Surveys are often affected by informative nonresponse (INR), which is a challenging problem when fitting models to survey data. Methods involving weighting-class adjustments and calibration were developed years ago. Recently, methods that assume parametric models for the response probabilities and calibration equations were proposed (Chang \& Kott, 2008). Qin et al.~(2002) consider an empirical likelihood (EL) method for INR assuming a parametric model for the response probabilities and known population means of the covariates. In this presentation we study EL methods for model estimation that account for informative sampling and INR, without assuming a PM for the response probabilities.

ISABEL MOLINA, Universidad Carlos III de Madrid, Spain
Empirical Best Estimation under a Nested Error Linear Regression Model with Log Transformation  [PDF]

Log transformation of the response is often needed when fitting models to socio-economic variables. The reason is that monetary welfare variables such as income are markedly skewed and this transformation might make their distribution approximately normal. However, typical parameters of interest are the area means of the untransformed welfare variables, which will be means of the exponentials. For these particular non-linear parameters an exact analytical expression for best predictor is obtained. An analytical expression for the mean squared error of the new empirical best predictor that is second order correct for large number of areas is also derived.
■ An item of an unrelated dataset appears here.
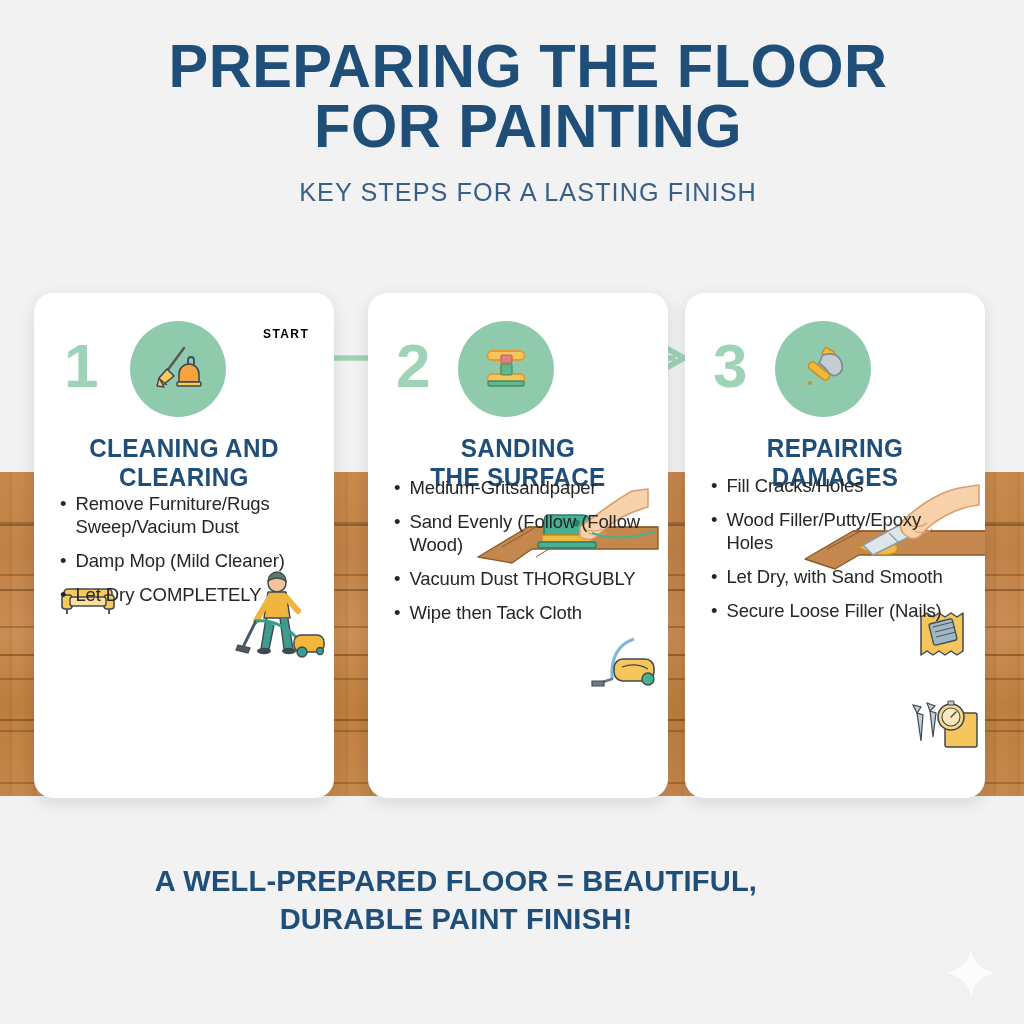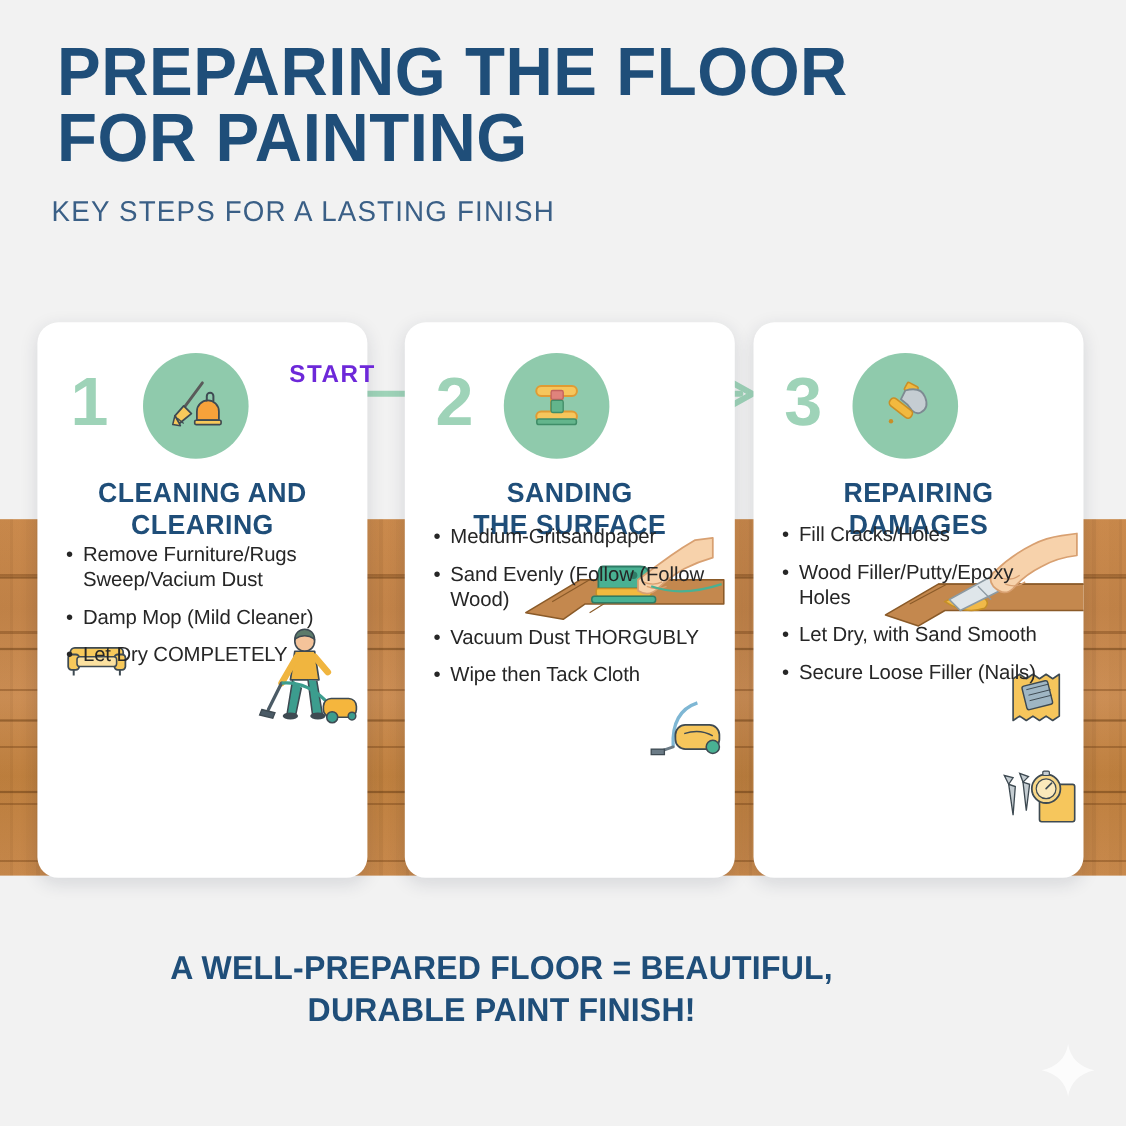"PREPARING THE FLOOR" #header { text-align: none -> center }
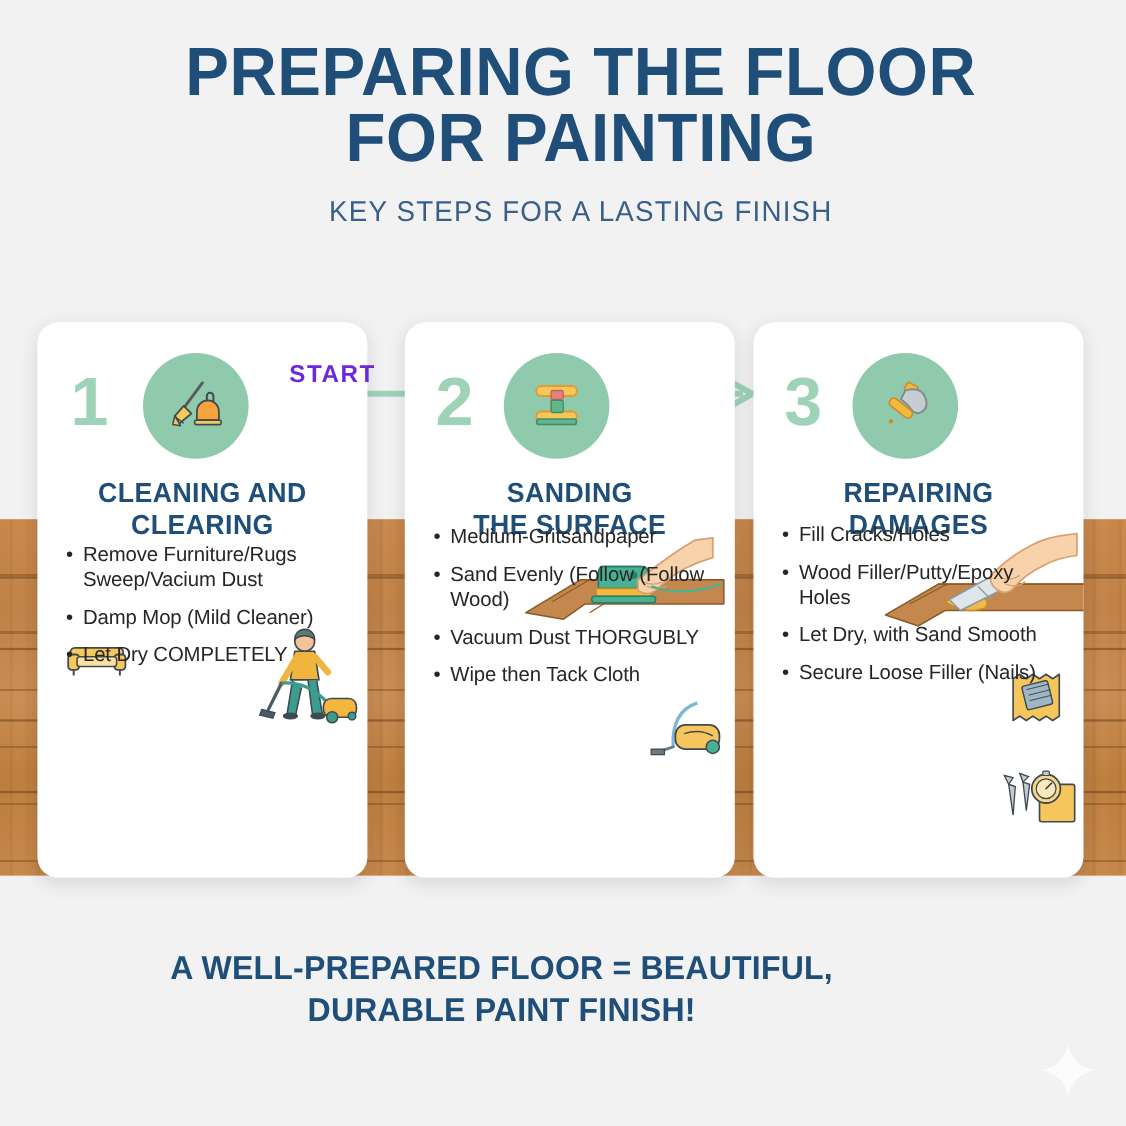"START" #start-label { color: #6d28d9 -> #000000; font-size: 22px -> 12px }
FATEMEH DORRI, University of Waterloo
Covariate Shift Adaptation by Metric Learning  [PDF]

A common assumption in most predictive models is that training data and test data are drawn from the same underlying distribution. In many applications, however, this assumption may not be correct. We propose a novel algorithm to address this problem. The proposed method computes a transformation that projects the data to a new space with two properties. First, the distribution of training and test data are as close as possible in the transformed space, and second, dependency between predictors and response variable is maximized. This method can also reduce the dimensionality of the data while it preserves the aforementioned properties.

YAN YUAN, University of Alberta
Prediction Error Estimation with a Changing Covariates Distribution  [PDF]

When statistical models are used to predict the values of unobserved random variables, the prediction accuracy is often quantified via loss functions. The expected loss over the covariates distribution is prediction error. Current estimators of prediction error assume that the distribution of covariates is unchanged in the new data as in the ``training'' data used to specify the predictive model. We relax this condition on covariate distribution and propose an estimator that weighs the prediction losses on the training data to estimate the average loss over the covariate distribution in the new data. Different methods of choosing weights are compared.